La « réduction » de la Santisima Trinidad de Paraná se dédia quant à elle à la musique, un autre point de connexion culturel. Les Guaranis auraient en effet un sens auditif très développé. Les Jésuites ont encouragé le goût pour la musique chez les autochtones, qui fabriquent en quantité des instruments de musique pour accompagner leurs danses et leurs chants.

Enfin, la Mission de Jesús de Tavarangüé, qui ne sera jamais terminée, devait être la cité modèle des « réductions », la plus parfaite. Destinée à accueillir la surpopulation des autres Missions, l’ambition est énorme, à l’image de son église qui devait s’étendre sur 70 mètres de longueur et 23 mètres de large. Elle contient des embrasures d’inspiration arabe, est exécutée par des Guaranis sous la houlette d’architectes jésuites. A elle seule, elle représente un métissage unique de cultures issues de trois continents ; toutefois, quelques années après avoir débuté sa construction, les Jésuites sont expulsés des terres espagnoles sur ordre de Charles III en 1767. Le toit et les ornements de l’iconique église restent inachevée, et la Compagnie quitte le pays.
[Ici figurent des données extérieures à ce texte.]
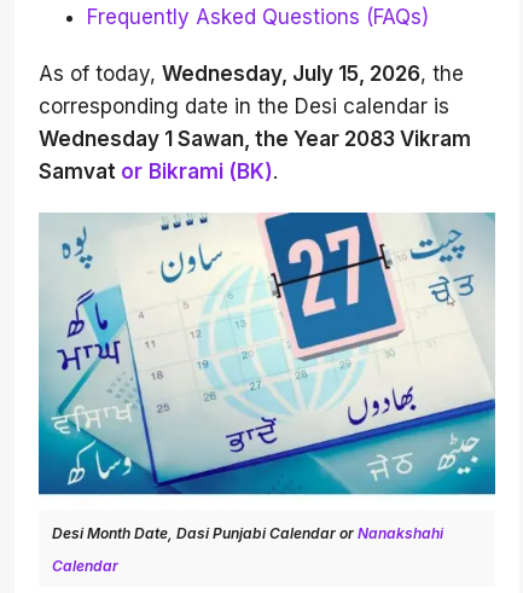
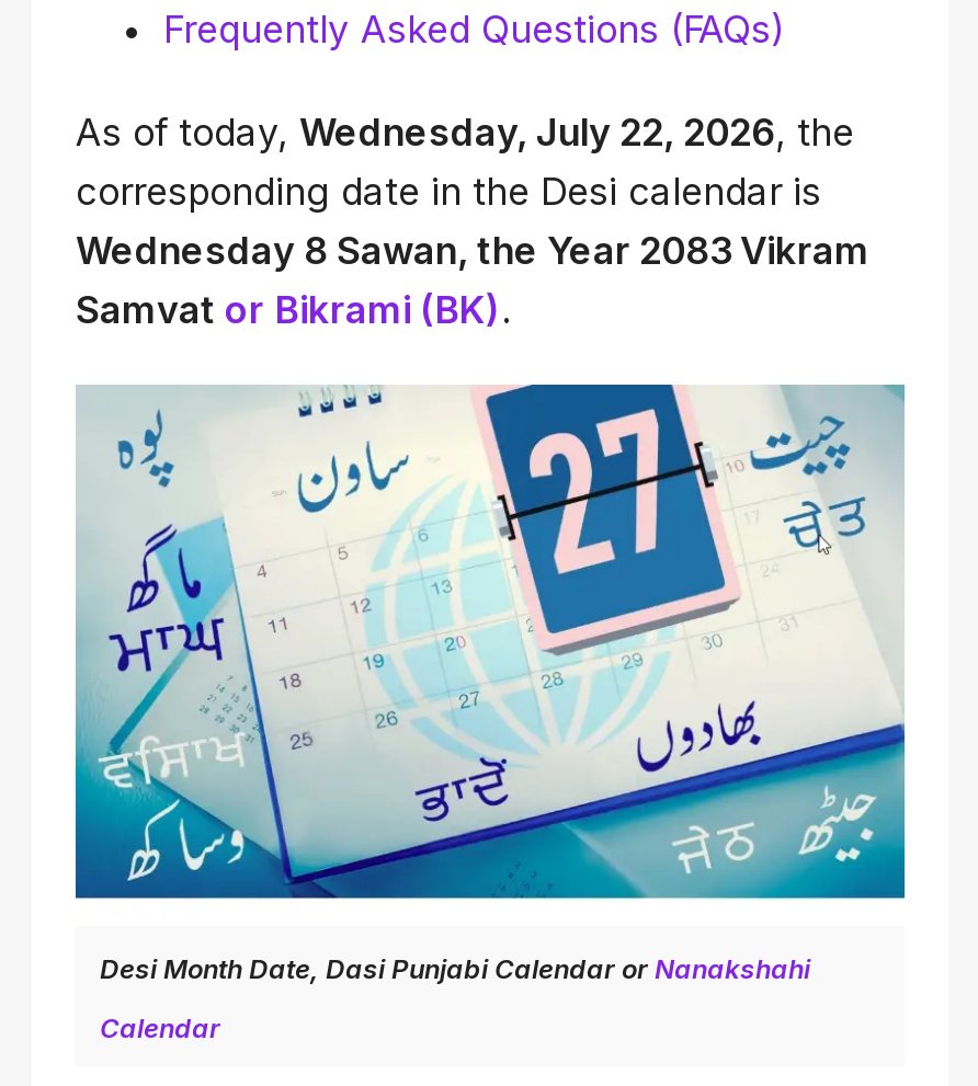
[39,61,464,85] As of today, Wednesday, July 15, 2026, the -> [76,111,854,155] As of today, Wednesday, July 22, 2026, the
[39,126,471,150] Wednesday 1 Sawan, the Year 2083 Vikram -> [76,229,869,273] Wednesday 8 Sawan, the Year 2083 Vikram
Les Missions seront reprises en main par d’autres ordres chrétiens, mais les Guaranis avaient des affinités uniques avec les Jésuites ; ils demandent donc le retour des Compagnons. Devant le refus qui leur est opposé par la Couronne espagnole, ils abandonnent à leur tour les « réductions » et retournent vivre dans les forêts paraguayennes.

Terre sans mal ?

Les missions jésuites du Paraguay étaient-elles la « terre sans mal » que recherchaient les Guaranis, une utopie ? Difficile de trancher ; des missionnaires, tel Saint Roque, ont été assassinés par les Guaranis. Le rôle de l’esclavage de Noirs-Africains reste une réalité méconnue, et pourtant le même Saint Roque a eu recours à cette pratique inhumaine. Mais les points de jonctions entre les deux cultures ont été profonds et nombreux, chacun devant forcément trouver son compte dans une complicité qui dura 160 ans et qui donnera cours à de magnifiques œuvres architecturales, scientifiques et artistiques.